Stephen Ubl, CEO of the nation’s largest pharmaceutical lobbying group (“Drug makers are trying to help diabetes patients,” July 22), takes great pains to place the blame for high health care costs anywhere but on the shoulders of those who sign his paychecks: drug manufacturers.
When we consider the future of health care and charting a path toward increasing the quality of care and affordability for patients, it’s the patients we should put first. Our conversation must be driven by and centered around them, not Big Pharma CEOs. Yet pharmaceutical corporations have spent millions to drive the health care conversation right into their wallets.
Ubl suggests greater transparency for patients and asks insurance companies to pick up their share of the tab.
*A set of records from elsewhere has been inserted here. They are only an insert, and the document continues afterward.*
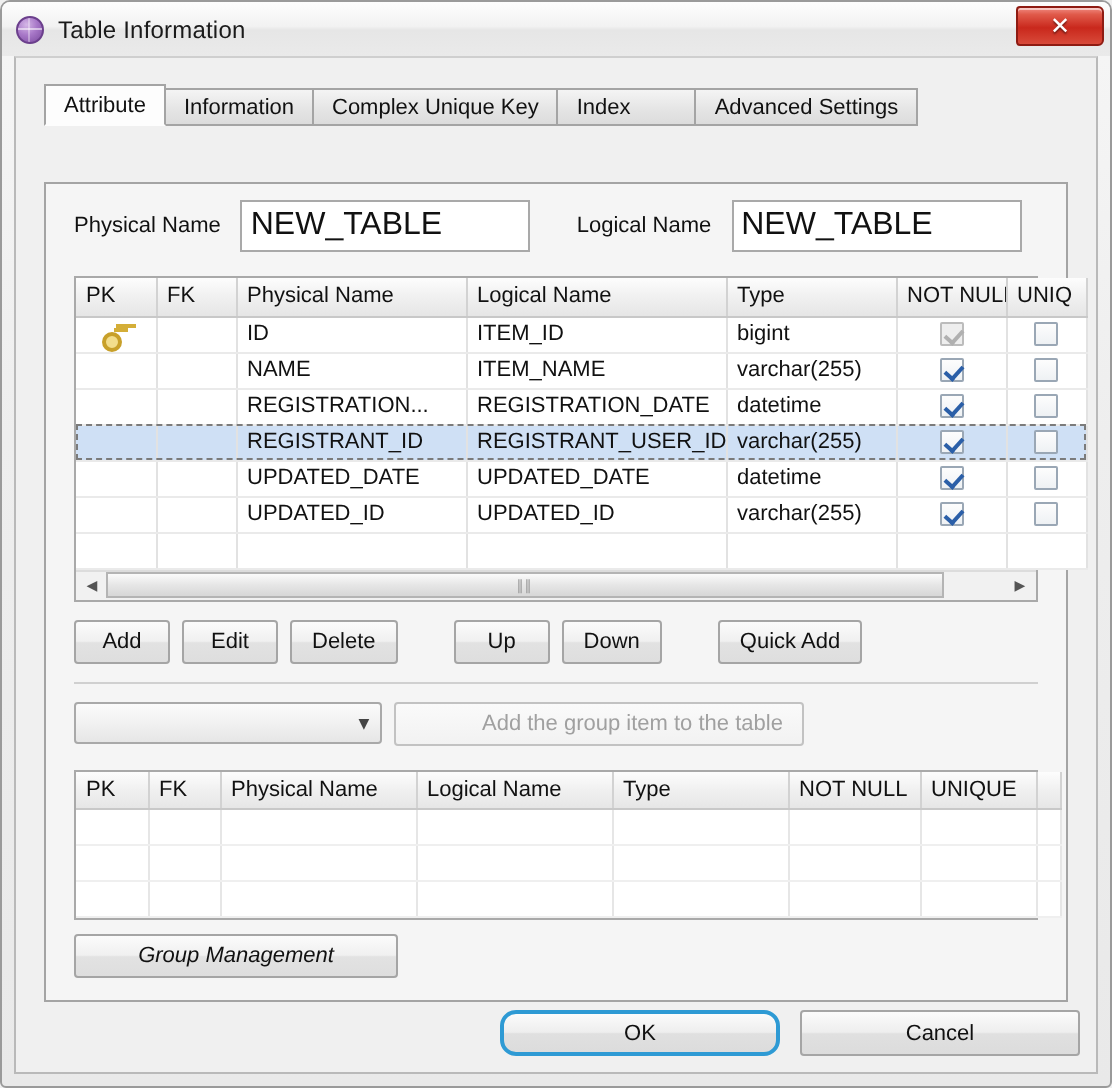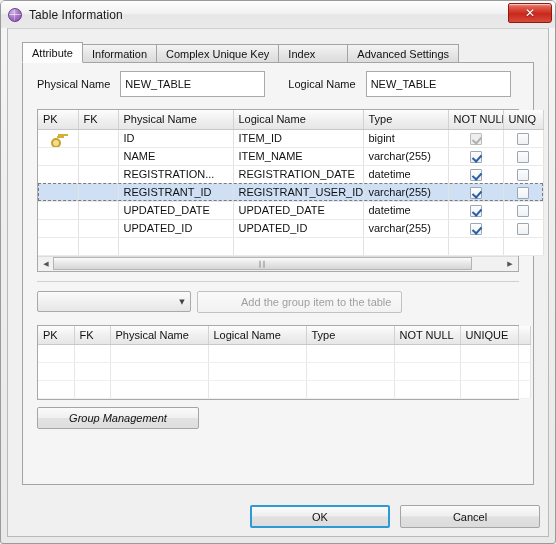"Attribute" .client { gap: none -> 29px }
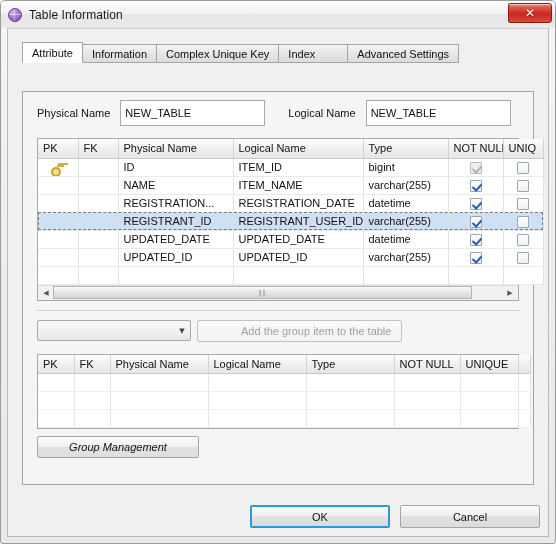"NEW_TABLE" .txtfield { font-size: 11px -> 16px }
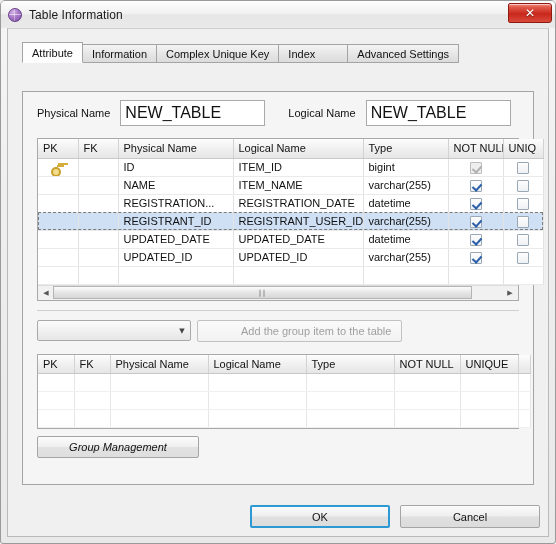"Add" div.btnrow { html: none -> <div> <div>Add</div> <div></div> <div>Edit</div> <div></div> <div>Delete</div> <div></div> <div>Up</div> <div></div> <div>Down</div> <div></div> <div>Quick Add</div> </div> }
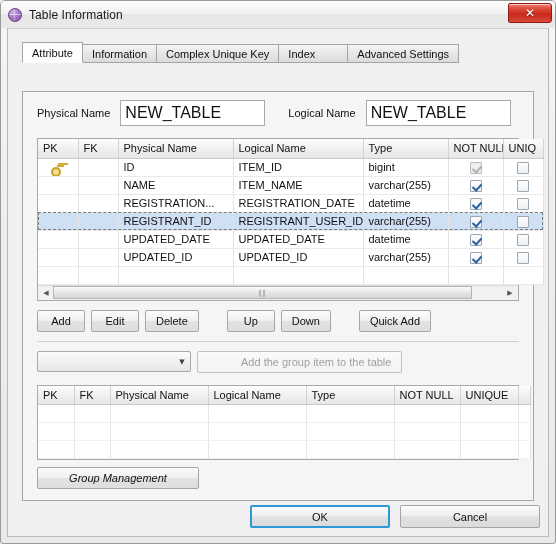"OK" .btn-ok { border-radius: 2px -> 8px }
At face value, both are excellent points. But Minnesotans deserve more than lip service from the pharmaceutical industry. One obvious solution that he missed?
Hold the drug manufacturers that he represents accountable.
If drug companies spent less money lobbying and paying their executives enormous sums (Ubl himself takes home more than $30 million a year, and his organization spent $128 million on lobbying in 2017), they could put more money toward lowering the actual costs of drugs. A vial of insulin, for example, costs between $2.28 and $3.42 to manufacture, according to a study in BMJ Global Health, while the cost to purchase it has surged to more than $500 per vial in some cases. We wouldn’t be having this conversation if that low manufacturing cost was reflected in patients’ pharmacy bills.
Ubl further argues that the Minnesota Legislature’s effort this year to provide an emergency supply of insulin “would have largely duplicated existing programs.” How can he explain that to the families of people who have died rationing their insulin? Those programs weren’t there for Alec Smith, and they weren’t there for Jesy Scherer-Radcliff, two young people who lost their lives after they were forced to ration the insulin they couldn’t wait until payday for, because of corporate greed.
Insulin has been around since 1923. How long can pharmaceutical companies hide behind “research and development costs” before they have to admit that the reason they offer rebates and coupons is because the cost of medication is too high in the first place? Will they ever concede that for an industry that creates products people need to survive, 42% profit margins are too high?
No, Ubl prefers to kick the can farther down the road, asking insurance companies and patients to cover for his clients, rather than simply cutting the high cost of insulin at the source.
I have a solution: Instead of blaming the insulin’s price tag on the policymakers and the insurance companies, I would urge Ubl and his colleagues to take a very long look in the mirror.